The other painting is of the house where he was born and brought up, in Ireland. That painting was done by a carpenter—not a painter, a carpenter.  And every time I think I see it I think of—remember Grandma Moses?  It's what they call primitive.  Some people would look at it and say it's primitive.  I just think, I love it because it's where he grew up.  It formed him.  He was happy as a lark there.


 

I wanted there to be a sense of peace in my home.  A sense of welcome.  I did not want fighting and rambunctiousness and stuff like that. Even though I had such a big family, when one of them would be missing—we always had dinner together every single night, the father, mother and the ten kids—when one of them would be missing from the table, let's say they'd gone out with one of their pals or something like that, the rhythm would be different.  You'd just know it, someplace in your being, that the rhythm is different.

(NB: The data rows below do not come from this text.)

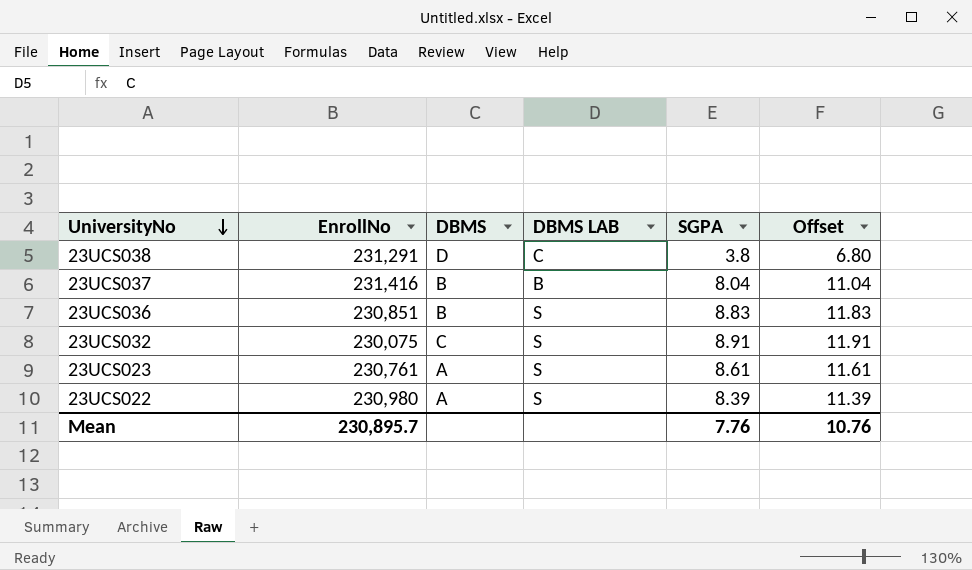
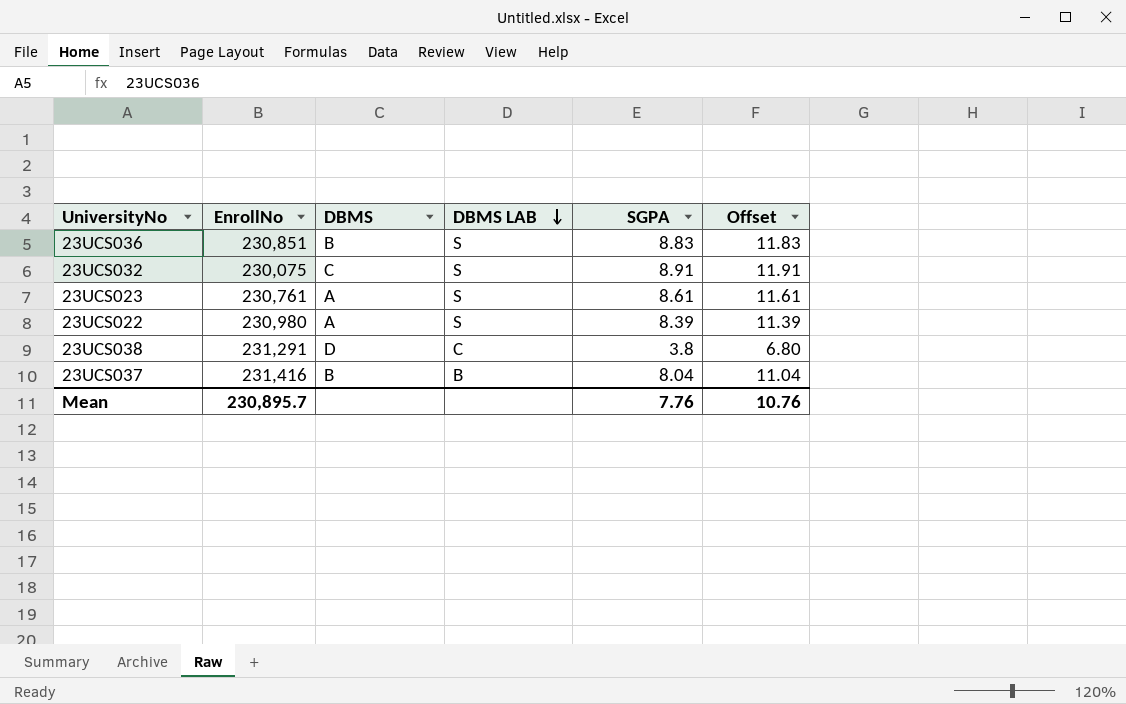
row order: UniversityNo descending -> DBMS LAB descending

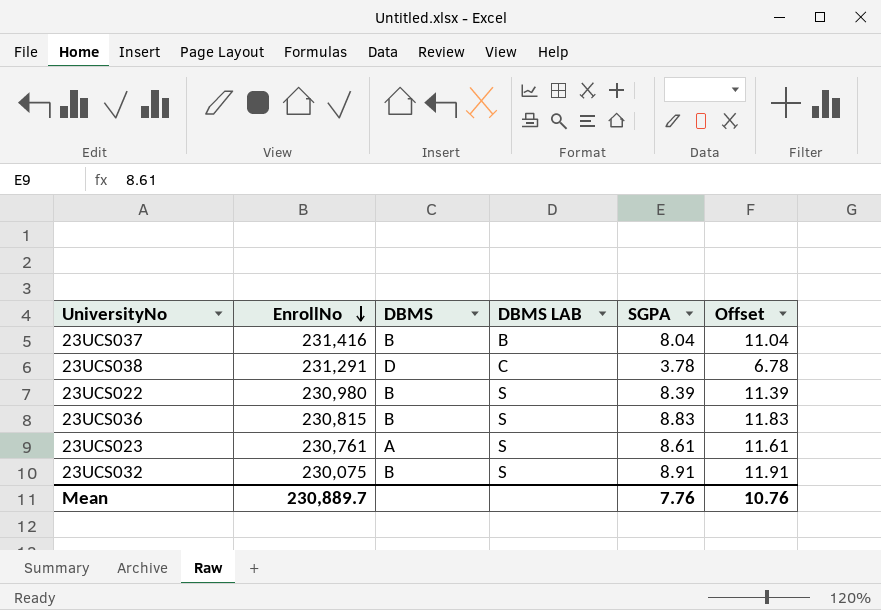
row order: DBMS LAB descending -> EnrollNo descending
23UCS038 | SGPA: 3.8 -> 3.78
23UCS038 | Offset: 6.80 -> 6.78
23UCS022 | DBMS: A -> B
23UCS036 | EnrollNo: 230,851 -> 230,815
23UCS032 | DBMS: C -> B
Mean | EnrollNo: 230,895.7 -> 230,889.7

What home is:  home is the center point.   All my children, all my grandchildren—they all mean home to me because they're people that I love and who love me, and I feel extremely fortunate to have so many people who care for me.  I feel very, very fortunate.  I'm very proud of my children.  All of my children turned out to be fantastic people.  I'm very proud of that, you know.  

 

I think we're all sent here for a purpose.  If we are in a fortunate position, it's usually to help other people who are not in so fortunate a position. We know better than that. We know poverty when we see it, we know disease when we see it, and we have some kind of obligation to those people, I believe. You would think it'd be only natural, but not to a lot of other people.  It's like they don't believe in that.


Yes, the primary ingredient are the people.  Because home is the people.  Home is the people that love you and that accept you.  They respect you, and value you, and think you're the greatest thing since sliced bread, you know?  That's the relationship between home and people.